→ **Exercise**:
Please copy each line in the records below that contains the string "disabled".

(Front-end code edit data)

* * * * *

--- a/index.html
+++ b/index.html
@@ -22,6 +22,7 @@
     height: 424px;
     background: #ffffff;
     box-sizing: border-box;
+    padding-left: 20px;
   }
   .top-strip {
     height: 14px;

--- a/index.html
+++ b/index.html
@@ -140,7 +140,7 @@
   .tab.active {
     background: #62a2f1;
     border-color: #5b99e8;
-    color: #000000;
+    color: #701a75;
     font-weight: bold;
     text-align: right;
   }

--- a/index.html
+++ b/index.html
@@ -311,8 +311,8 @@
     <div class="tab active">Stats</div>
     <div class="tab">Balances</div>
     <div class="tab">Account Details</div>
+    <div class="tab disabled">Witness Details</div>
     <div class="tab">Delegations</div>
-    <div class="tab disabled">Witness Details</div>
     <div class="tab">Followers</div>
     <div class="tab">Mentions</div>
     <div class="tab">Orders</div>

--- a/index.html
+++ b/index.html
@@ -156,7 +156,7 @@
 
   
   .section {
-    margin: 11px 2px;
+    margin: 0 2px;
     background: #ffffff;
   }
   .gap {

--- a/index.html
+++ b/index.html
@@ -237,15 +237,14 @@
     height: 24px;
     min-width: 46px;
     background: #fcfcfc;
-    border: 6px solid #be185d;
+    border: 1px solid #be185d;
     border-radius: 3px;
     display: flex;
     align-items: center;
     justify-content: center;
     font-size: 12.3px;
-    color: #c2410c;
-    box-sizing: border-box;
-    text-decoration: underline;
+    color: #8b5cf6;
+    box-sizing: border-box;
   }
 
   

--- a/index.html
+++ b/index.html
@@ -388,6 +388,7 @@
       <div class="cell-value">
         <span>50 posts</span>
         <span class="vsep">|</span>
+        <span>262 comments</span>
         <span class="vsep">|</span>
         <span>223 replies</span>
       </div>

* * * * *

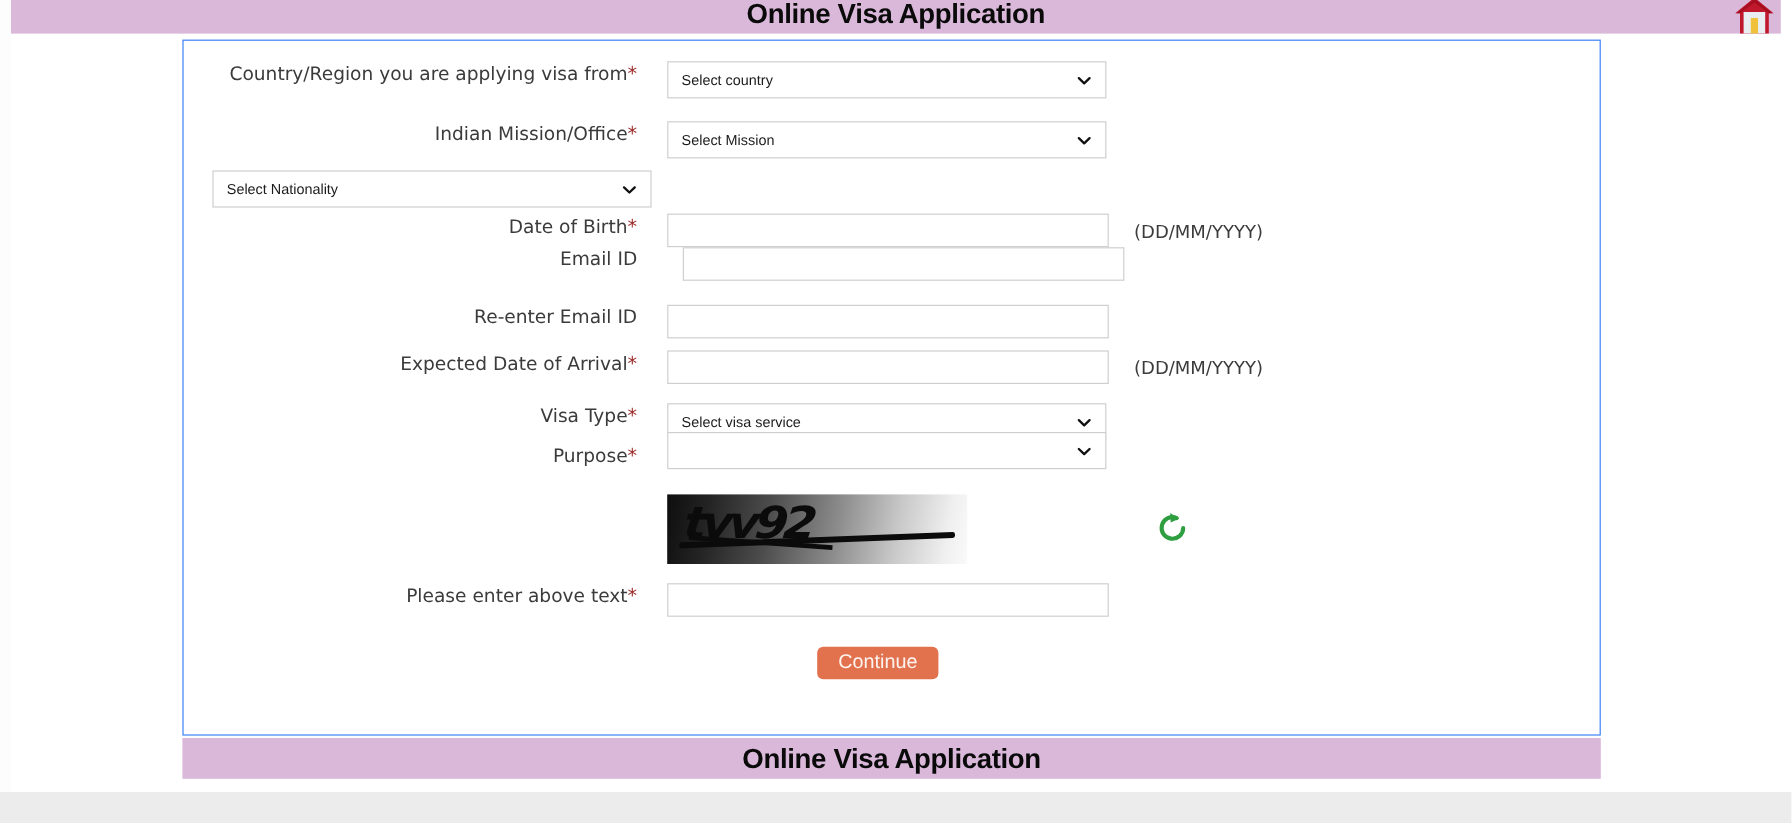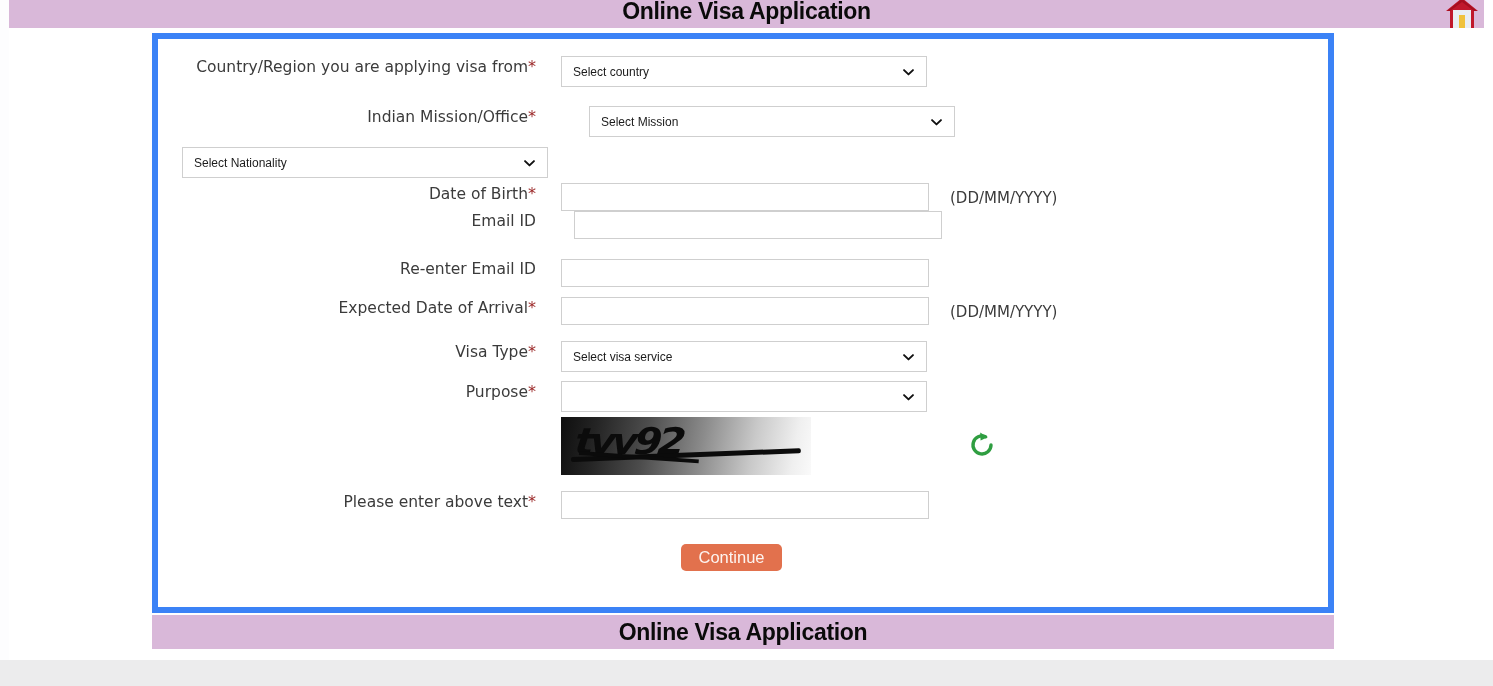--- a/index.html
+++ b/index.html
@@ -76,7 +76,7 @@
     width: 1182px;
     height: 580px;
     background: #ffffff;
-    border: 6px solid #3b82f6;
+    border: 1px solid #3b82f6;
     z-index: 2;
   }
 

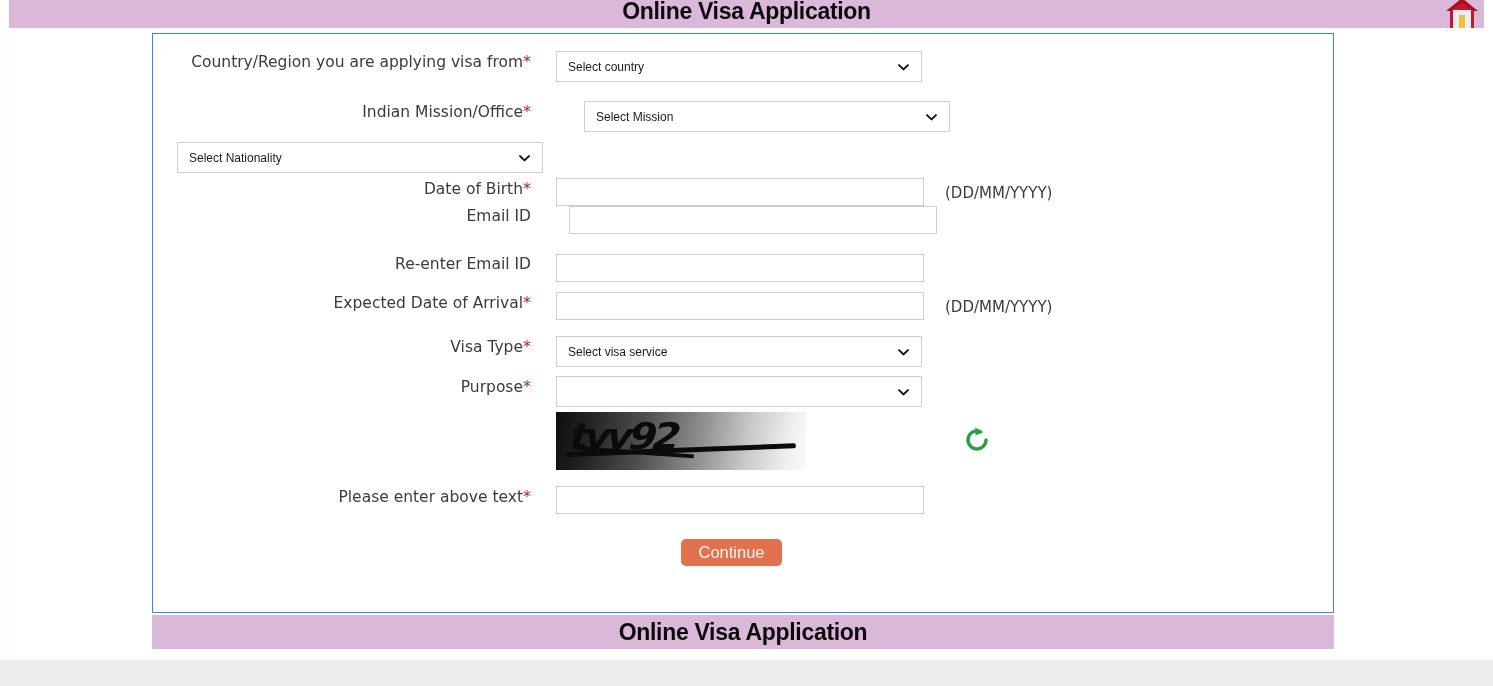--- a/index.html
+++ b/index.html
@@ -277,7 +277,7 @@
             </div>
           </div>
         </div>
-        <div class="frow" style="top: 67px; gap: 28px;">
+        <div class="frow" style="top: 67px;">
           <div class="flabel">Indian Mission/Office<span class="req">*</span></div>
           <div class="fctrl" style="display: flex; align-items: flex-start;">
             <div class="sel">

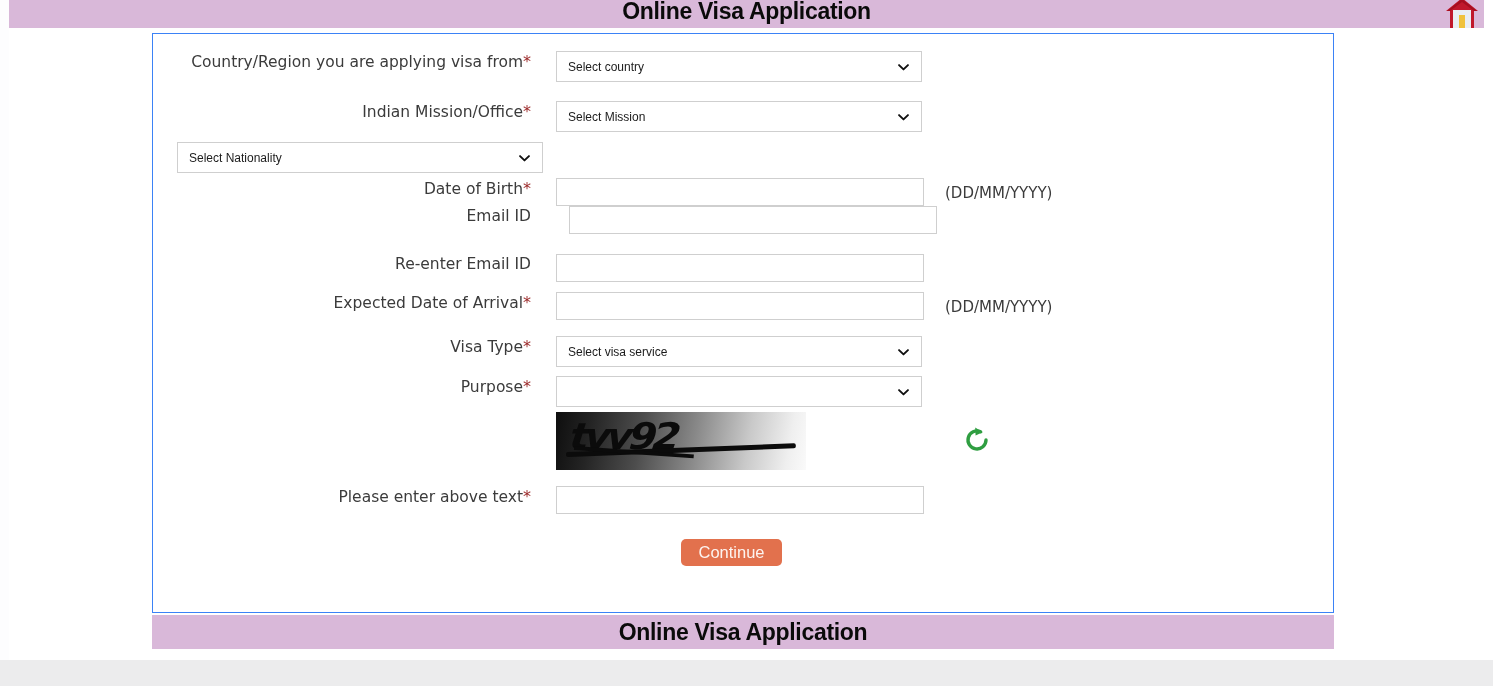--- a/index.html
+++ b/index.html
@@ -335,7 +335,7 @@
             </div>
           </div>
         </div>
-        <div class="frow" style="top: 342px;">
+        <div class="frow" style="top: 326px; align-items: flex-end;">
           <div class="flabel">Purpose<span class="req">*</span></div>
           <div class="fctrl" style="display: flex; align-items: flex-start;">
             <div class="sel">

* * * * *

→ **Exercise answer**:
+    <div class="tab disabled">Witness Details</div>
-    <div class="tab disabled">Witness Details</div>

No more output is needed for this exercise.